Atom: Staatsregierung verbrennt bayerisches Geld in Finnland
13.05.2009
Zum Baustopp am Atomkraftwerk Olkiluoto in Finnland erklärt der stellvertretende energiepolitische Sprecher der SPD-Bundestagsfraktion, Dr. Axel Berg:
„Es gibt eine Renaissance, nicht der Atomenergie, sondern der Probleme mit der Atomenergie. Der Baustopp in Finnland verdeutlicht die enormen Sicherheitsprobleme im Bereich der Atomenergie. Seit 1986 ist kein neues Atomkraftwerk in Westeuropa mehr in Betrieb genommen worden. Ob dies in Finnland jemals geschieht, ist mehr als fraglich.

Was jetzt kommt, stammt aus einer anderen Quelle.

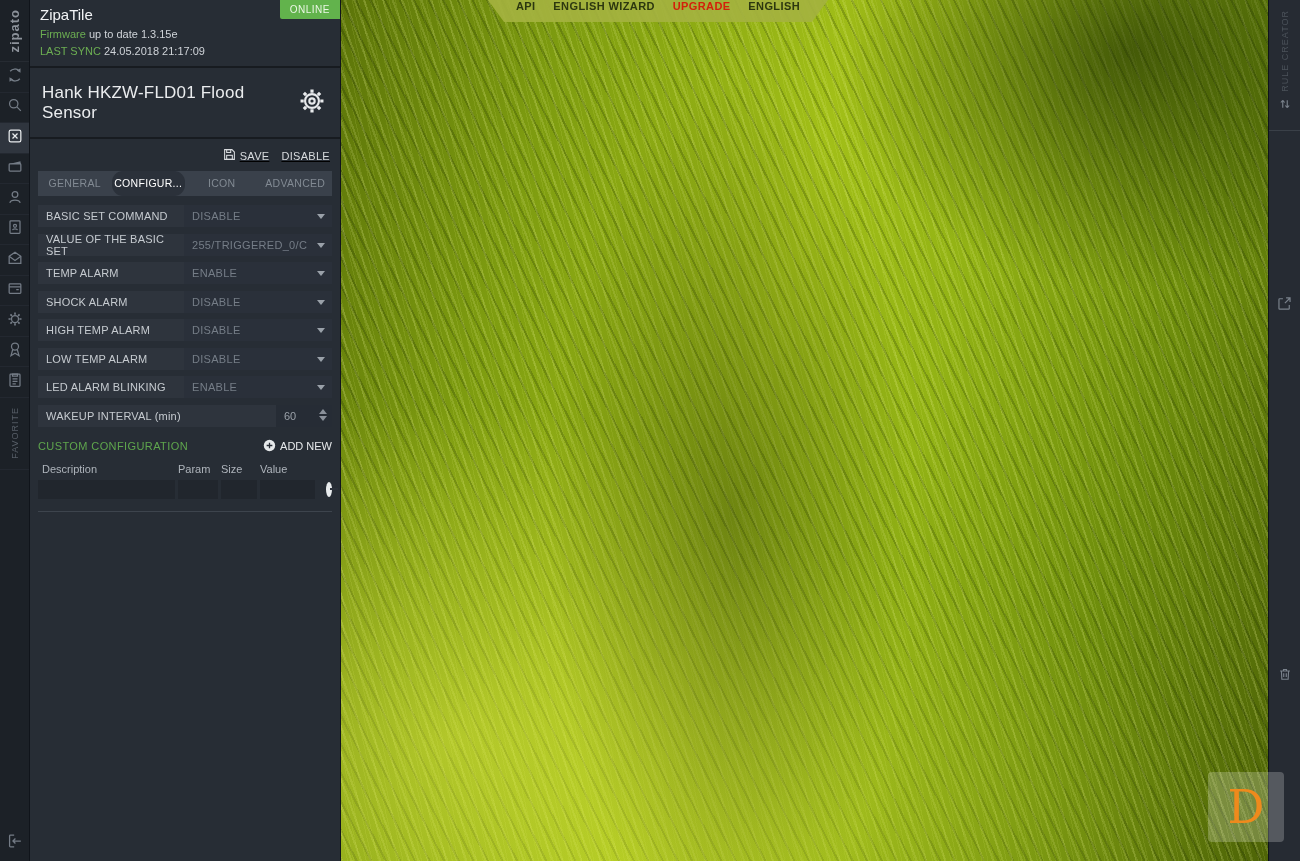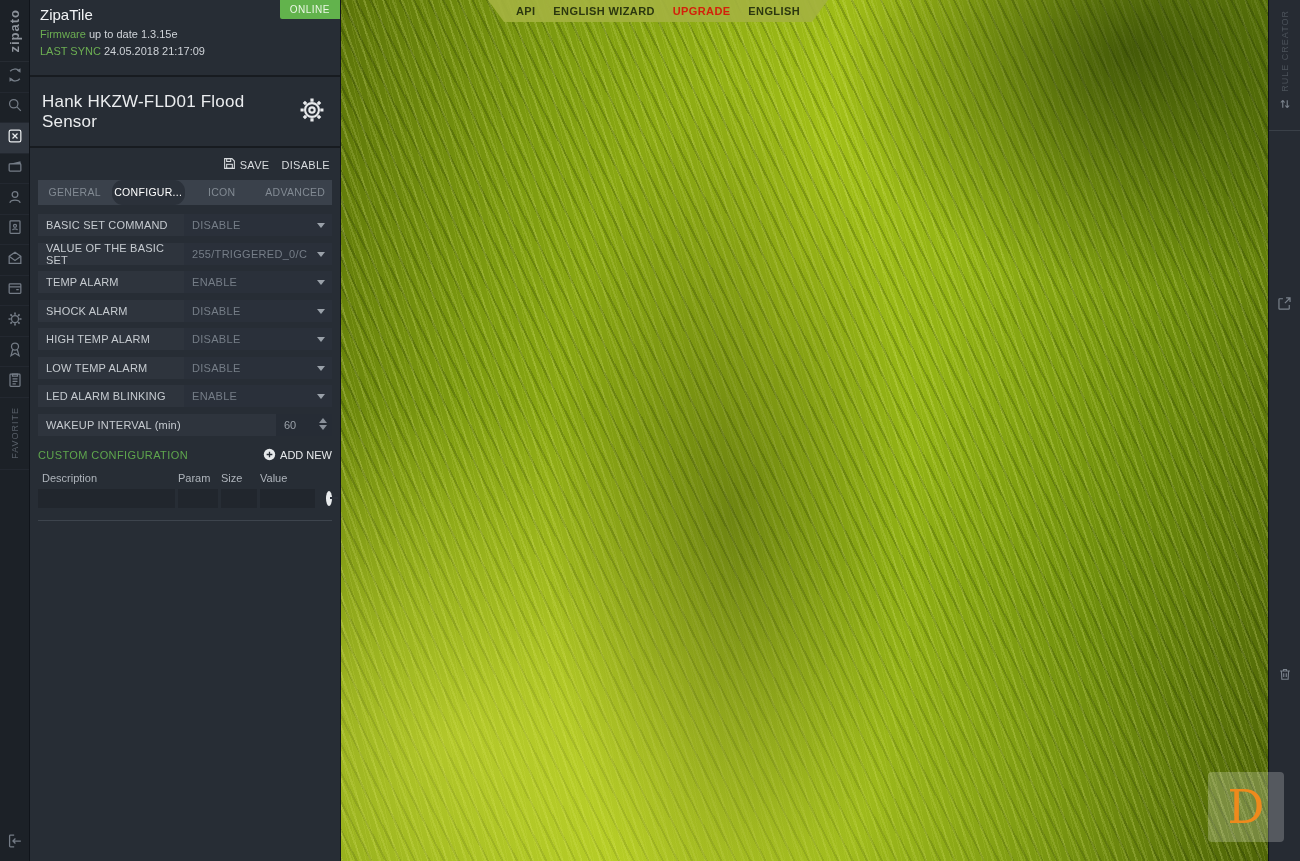--- a/index.html
+++ b/index.html
@@ -18,51 +18,51 @@
       repeating-linear-gradient(63deg, rgba(14,28,0,0.20) 0 2px, transparent 2px 13px),
       repeating-linear-gradient(77deg, rgba(232,246,130,0.10) 0 1px, transparent 1px 6px),
       linear-gradient(105deg, #5c7409 0%, #7e9c10 20%, #a2bf18 45%, #93b315 60%, #6d8c0c 80%, #4e6407 100%);
   }
 
   
   .topmenu {
     position:absolute; left:488px; top:0; width:340px; height:22px; z-index:30;
     background:rgba(164,178,63,0.92);
     clip-path:polygon(0 0, 100% 0, calc(100% - 16px) 100%, 16px 100%);
-    display:flex; align-items:center; justify-content:space-between; padding:0 28px;
+    display:flex; justify-content:space-between; padding:0 28px;
   }
   .topmenu .mitem { font-size:11px; font-weight:bold; letter-spacing:.4px; color:#2c370f; cursor:pointer; white-space:nowrap; }
   .topmenu .mitem.hl { color:#d3200a; }
 
   
   .lsb { position:absolute; left:0; top:0; width:30px; height:861px; background:#1c2127; z-index:20; display:flex; flex-direction:column; border-right:1px solid #10141a; }
   .vtext { writing-mode:vertical-rl; transform:rotate(180deg); text-align:center; }
   .lsb-logo { height:62px; border-bottom:1px solid #262b32; color:#8d939b; font-size:13px; font-weight:bold; letter-spacing:1px; display:flex; align-items:center; justify-content:center; }
   .lsb-btn { height:30.5px; display:flex; align-items:center; justify-content:center; border-bottom:1px solid #232830; cursor:pointer; }
   .lsb-btn svg { stroke:#747c86; fill:none; stroke-width:1.5; }
   .lsb-btn.active { background:#2f353e; }
   .lsb-btn.active svg { stroke:#e9ecee; }
   .lsb-fav { height:72px; display:flex; align-items:center; justify-content:center; color:#575e67; font-size:9px; letter-spacing:1px; border-bottom:1px solid #232830; }
   .lsb-spacer { flex:1; }
   .lsb-logout { height:36px; display:flex; align-items:center; justify-content:center; cursor:pointer; }
   .lsb-logout svg { stroke:#747c86; fill:none; stroke-width:1.5; }
 
   
   .panel { position:absolute; left:30px; top:0; width:311px; height:861px; background:#272d35; z-index:10; border-right:1px solid #10141a; }
-  .app-header { position:relative; padding:6px 10px 18px; border-bottom:2px solid #171b20; }
+  .app-header { position:relative; padding:6px 10px 9px; border-bottom:2px solid #171b20; }
   .app-title { font-size:15px; color:#f2f4f6; }
   .badge { position:absolute; right:0; top:0; background:#62b34c; color:#eaf6e4; font-size:10px; letter-spacing:.5px; padding:4px 10px; border-radius:0 0 0 2px; }
   .meta-line { margin-top:5px; font-size:11px; color:#cfd3d8; }
   .green { color:#6cae52; }
 
   .device-header { display:flex; align-items:center; justify-content:space-between; padding:15px 12px 14px; border-bottom:2px solid #171b20; }
   .device-title { font-size:17px; color:#eaecee; letter-spacing:.2px; }
   .device-header svg { stroke:#e8eaec; fill:none; }
 
-  .toolbar { display:flex; justify-content:flex-end; align-items:center; gap:12px; padding:9px 10px 6px; }
+  .toolbar { display:flex; justify-content:flex-end; align-items:center; gap:12px; padding:9px 10px 6px;text-decoration:underline; }
   .tool { display:flex; align-items:center; gap:4px; font-size:11px; color:#d8dbde; letter-spacing:.3px; cursor:pointer; }
   .tool svg { stroke:#d8dbde; fill:none; stroke-width:1.3; }
 
   .tabs { margin:2px 8px 0; display:flex; background:#3a414b; }
   .tab { flex:1; text-align:center; padding:6px 2px 7px; font-size:10.5px; letter-spacing:.3px; color:#828a93; cursor:pointer; white-space:nowrap; overflow:hidden;border-radius:11px; }
   .tab.active { background:#2b313a; color:#ffffff; }
 
   .rows { margin:9px 8px 0; }
   .frow { display:flex; align-items:stretch; height:22px; margin-bottom:6.5px; background:#2e343d; }
   .frow .flabel { flex:1; display:flex; align-items:center; padding-left:8px; font-size:11px; color:#c6cbd0; letter-spacing:.2px; }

Die Probleme in Finnland sind ein deutliches Zeichen, dass weltweit Schluss gemacht werden muss, Geld in teure und gefährliche Atomenergie zu pumpen. Im Rahmen der weltweiten Konjunkturprogramme sollten die Regierungen endlich einen weltweiten Green New Deal umsetzen.

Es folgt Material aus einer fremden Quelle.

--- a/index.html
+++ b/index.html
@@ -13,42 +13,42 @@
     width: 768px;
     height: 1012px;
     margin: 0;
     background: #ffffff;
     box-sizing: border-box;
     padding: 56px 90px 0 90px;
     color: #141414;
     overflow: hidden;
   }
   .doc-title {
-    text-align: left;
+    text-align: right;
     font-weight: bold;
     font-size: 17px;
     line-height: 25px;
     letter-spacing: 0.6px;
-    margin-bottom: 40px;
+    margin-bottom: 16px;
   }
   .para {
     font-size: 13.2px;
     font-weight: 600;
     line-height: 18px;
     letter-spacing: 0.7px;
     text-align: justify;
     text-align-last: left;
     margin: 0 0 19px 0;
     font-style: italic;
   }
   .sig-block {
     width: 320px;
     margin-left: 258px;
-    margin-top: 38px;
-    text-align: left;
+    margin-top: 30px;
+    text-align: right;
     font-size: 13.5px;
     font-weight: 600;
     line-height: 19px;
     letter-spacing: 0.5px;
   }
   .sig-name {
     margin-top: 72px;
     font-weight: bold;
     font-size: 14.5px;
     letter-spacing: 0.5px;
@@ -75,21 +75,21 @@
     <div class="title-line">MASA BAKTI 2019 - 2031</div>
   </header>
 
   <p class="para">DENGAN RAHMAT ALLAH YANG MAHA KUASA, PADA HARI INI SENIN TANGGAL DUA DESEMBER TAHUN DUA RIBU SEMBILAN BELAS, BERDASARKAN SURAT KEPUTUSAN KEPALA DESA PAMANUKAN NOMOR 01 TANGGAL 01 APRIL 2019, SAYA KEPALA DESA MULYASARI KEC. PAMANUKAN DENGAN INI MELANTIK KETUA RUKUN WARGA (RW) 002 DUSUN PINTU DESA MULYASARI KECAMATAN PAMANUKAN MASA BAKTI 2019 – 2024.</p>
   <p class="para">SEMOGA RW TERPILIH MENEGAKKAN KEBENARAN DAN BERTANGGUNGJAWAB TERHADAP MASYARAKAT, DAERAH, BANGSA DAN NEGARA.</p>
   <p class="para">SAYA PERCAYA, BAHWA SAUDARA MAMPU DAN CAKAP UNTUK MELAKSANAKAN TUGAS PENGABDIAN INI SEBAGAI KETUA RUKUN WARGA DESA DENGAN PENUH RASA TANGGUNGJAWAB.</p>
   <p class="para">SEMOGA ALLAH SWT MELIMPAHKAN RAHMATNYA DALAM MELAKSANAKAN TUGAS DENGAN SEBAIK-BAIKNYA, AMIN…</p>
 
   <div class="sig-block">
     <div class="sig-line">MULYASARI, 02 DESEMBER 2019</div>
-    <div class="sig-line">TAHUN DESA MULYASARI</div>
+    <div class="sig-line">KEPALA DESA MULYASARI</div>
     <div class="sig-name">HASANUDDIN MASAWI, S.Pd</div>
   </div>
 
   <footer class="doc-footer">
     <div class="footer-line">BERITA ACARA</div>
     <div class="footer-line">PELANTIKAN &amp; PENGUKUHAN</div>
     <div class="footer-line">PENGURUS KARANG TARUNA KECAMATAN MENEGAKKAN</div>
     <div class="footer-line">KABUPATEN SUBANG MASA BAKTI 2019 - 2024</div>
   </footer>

Auch die Staatsregierung in Bayern muss endlich aufwachen. In Sonntagsreden predigt sie die Erneuerbaren Energien und Energieeffizienz. In Wirklichkeit aber fordert sie die Abkehr vom Atomausstieg. Die Bayerische Landesbank ist führend in dem Bankenkonsortium vertreten, das den Bau des neuen Atomblocks in Olkiluoto finanziert. Anstatt sich auf ihre Aufgaben zu konzentrieren - nämlich den Freistaat und die kommunalen Körperschaften bei einem Umbau hin zu einer effizienten und erneuerbaren Energieversorgung zu unterstützen - verbrennt sie bayerisches Geld in Finnland.
Deshalb frage ich die Staatsregierung: Will sie weiterhin bayerisches Geld in gefährlicher und fossiler Energieproduktion in Finnland verbrennen? Oder sieht sie endlich ein, dass es höchste Zeit ist für einen Wechsel hin zu einer sonnigen Energieversorgung mit regionaler Wertschöpfung?"